The Council on American-Islamic Relations (CAIR), a Muslim Brotherhood and Hamas-linked “civil rights” organization, recently published an “Islamophobia” report. In Obama’s America, CAIR and its Islamist affiliates are the Government’s principal “go to” organizations for limiting access to the Muslim community in “countering violent extremism” efforts and during investigations of terror incidents.

According to CAIR, “Islamophobic” utterances are “hate speech;” it has provided a list of “Islamophobes” and their organizations. Below are comments about the list by Dr. Zuhdi Jasser, a reformist Muslim. He, as well as The Clarion Project (also an advocate for Islamic reform), are on CAIR’s list of “Islamophobes.”

Europe and its Western culture, and now to a somewhat lesser extent our own American culture (such as it is) are being surrendered to Islam. Allied with government authorities, our leftist “friends” are in the forefront of the war on free speech.

[I]n recent years, we’ve witnessed an unrelenting assault on free speech with a concerted effort by the regressive Left to curtail thought and restrict the free exchange of ideas.

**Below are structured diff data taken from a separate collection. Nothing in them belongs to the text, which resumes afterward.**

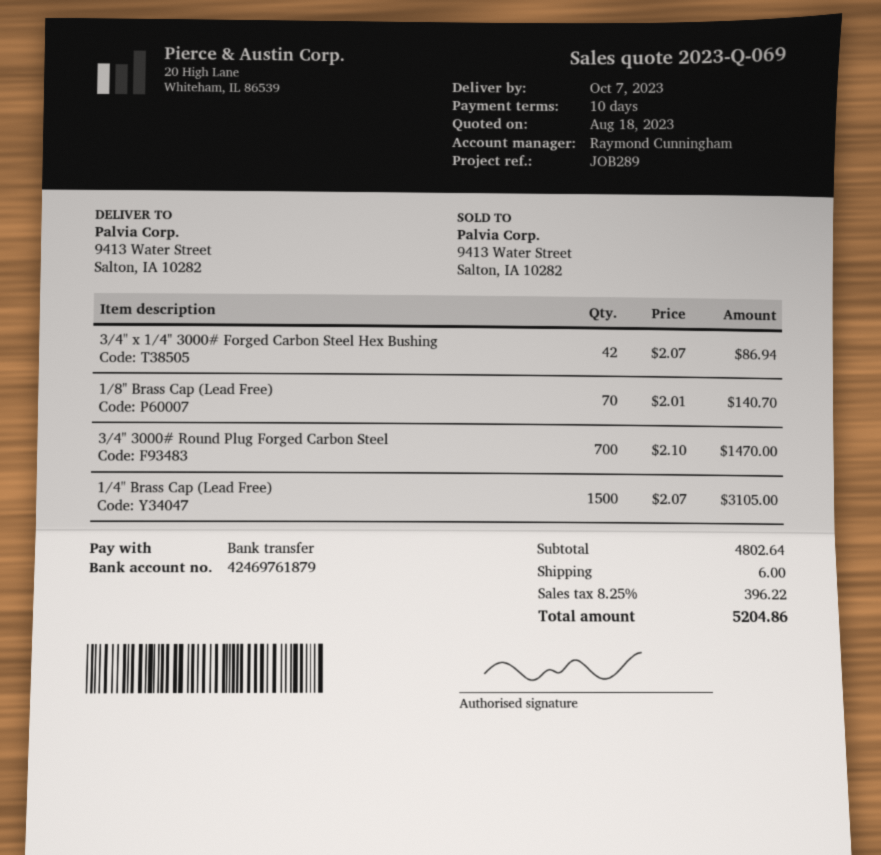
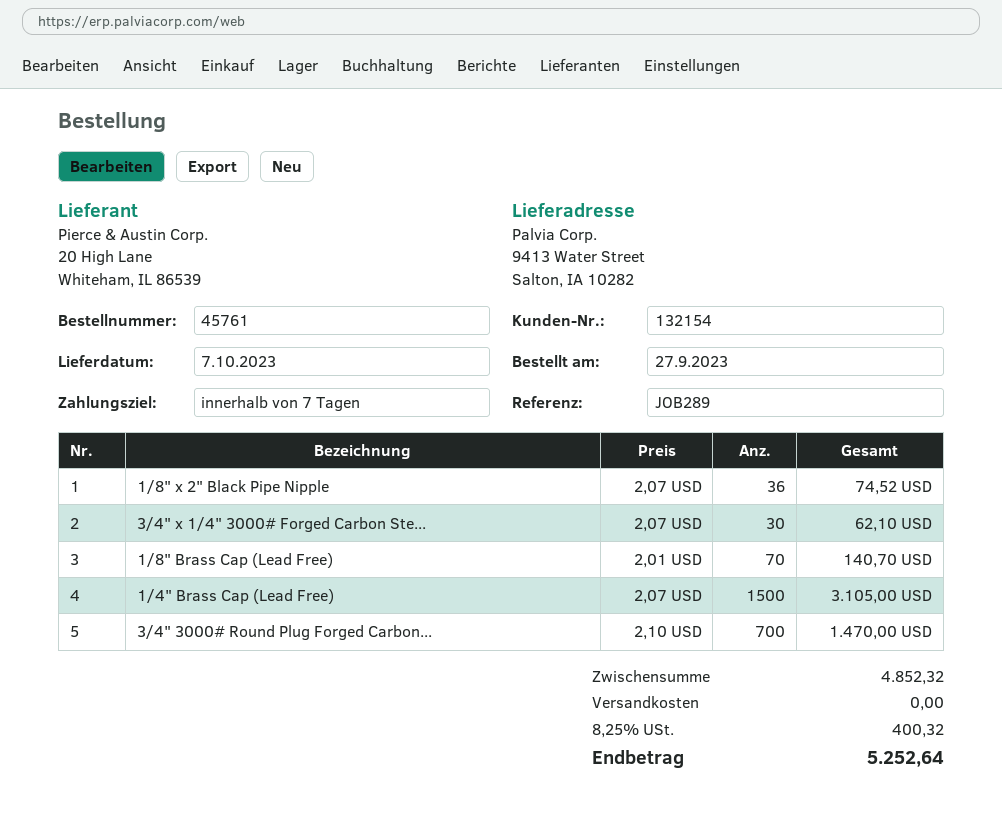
payment terms: 10 days -> 7 days
3/4" x 1/4" 3000# Forged Carbon Steel Hex Bushing: 42 x 2.07 = 86.94 -> 30 x 2.07 = 62.10
1/8" x 2" Black Pipe Nipple: none -> 36 x 2.07 = 74.52
subtotal: 4802.64 -> 4852.32
shipping: 6.00 -> 0.00
tax: 8.25% = 396.22 -> 8.25% = 400.32
total: 5204.86 -> 5252.64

Last week, I wrote about campus terrorism and how conservatives and others who maintain views that are inconsistent with the leftist narrative have been subjected to campaigns of harassment and abuse by campus hooligans.

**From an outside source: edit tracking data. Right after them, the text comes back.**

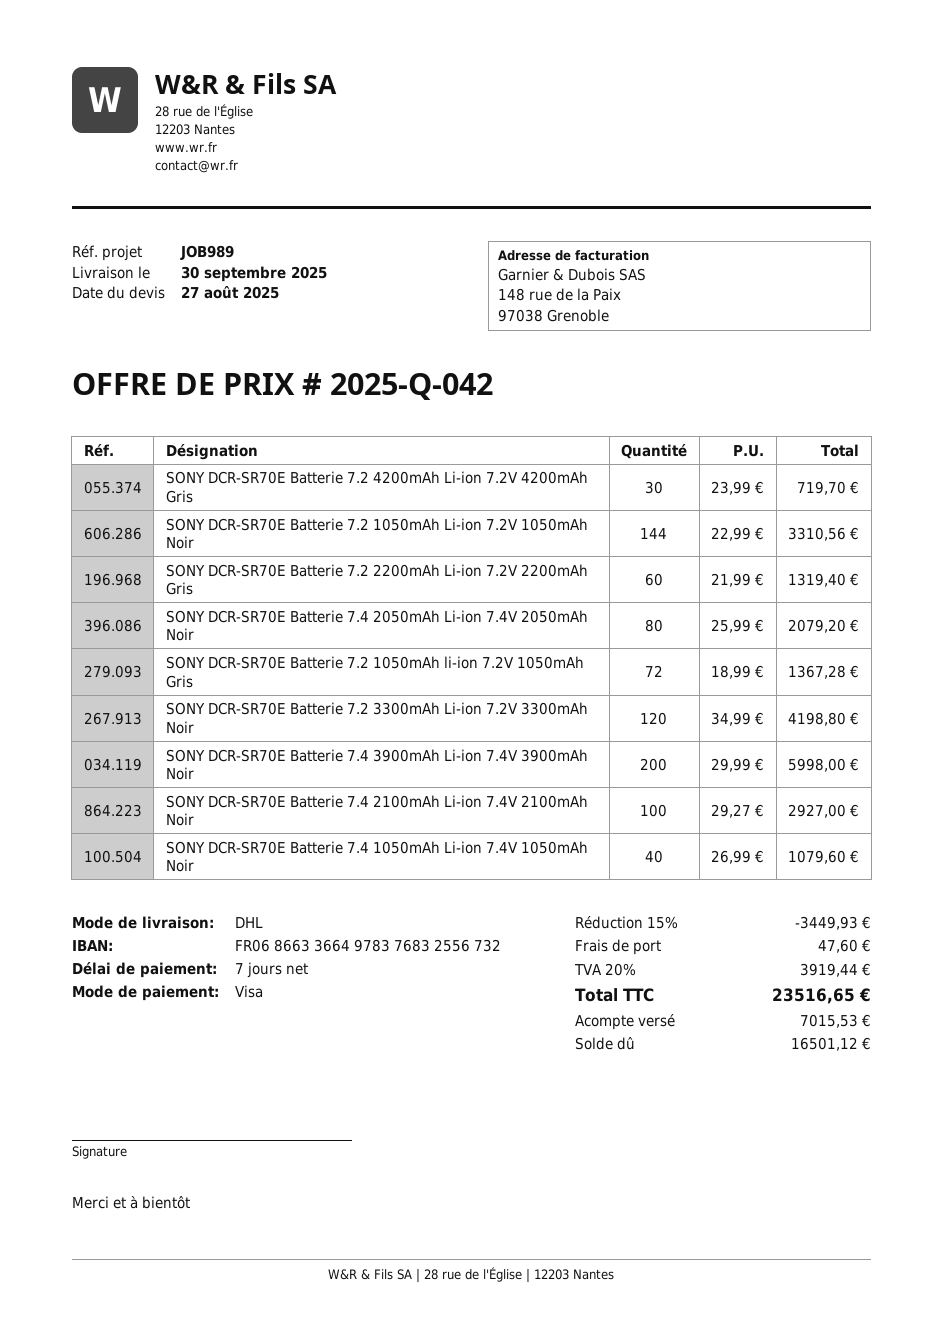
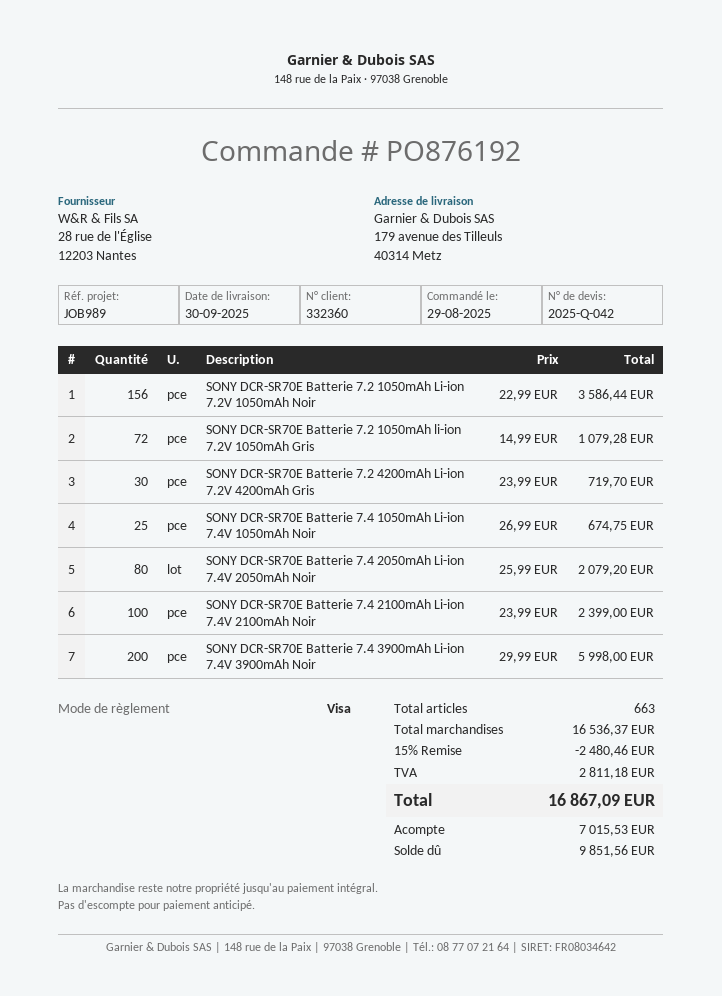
SONY DCR-SR70E Batterie 7.2 1050mAh Li-ion 7.2V 1050mAh Noir: 144 x 22.99 = 3310.56 -> 156 x 22.99 = 3586.44
SONY DCR-SR70E Batterie 7.2 2200mAh Li-ion 7.2V 2200mAh Gris: 60 x 21.99 = 1319.40 -> none
SONY DCR-SR70E Batterie 7.2 1050mAh li-ion 7.2V 1050mAh Gris: 72 x 18.99 = 1367.28 -> 72 x 14.99 = 1079.28
SONY DCR-SR70E Batterie 7.2 3300mAh Li-ion 7.2V 3300mAh Noir: 120 x 34.99 = 4198.80 -> none
SONY DCR-SR70E Batterie 7.4 2100mAh Li-ion 7.4V 2100mAh Noir: 100 x 29.27 = 2927.00 -> 100 x 23.99 = 2399.00
SONY DCR-SR70E Batterie 7.4 1050mAh Li-ion 7.4V 1050mAh Noir: 40 x 26.99 = 1079.60 -> 25 x 26.99 = 674.75
discount: 15% = 3449.93 -> 15% = 2480.46
shipping: 47.60 -> none
tax: 3919.44 -> 2811.18
total: 23516.65 -> 16867.09
balance: 16501.12 -> 9851.56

Often university officials are apathetic, turning a blind eye to these transgressions, while in other universities the administration is complicit by instructing campus police to stand down, allowing the agitators free reign to shut down speaking engagements through use of bullying tactics. In at least two instances, university presidents were forced to issue rather craven apologies to an alliance of leftists and Islamists for having the temerity to defend the right to free speech.

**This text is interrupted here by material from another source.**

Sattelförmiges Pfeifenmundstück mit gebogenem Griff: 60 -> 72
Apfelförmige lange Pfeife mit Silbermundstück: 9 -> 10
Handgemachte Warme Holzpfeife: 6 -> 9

This disturbing trend of muzzling free speech has now substantially broadened to include criminalizing speech that issues challenges to the so-called science of climate change. Some seventeen left-leaning state attorneys general have launched investigative and intrusive probes against Exxon Mobil and conservative groups because of their involvement in debunking alarmist claims of imminent doom issued by hysterical climate change proponents.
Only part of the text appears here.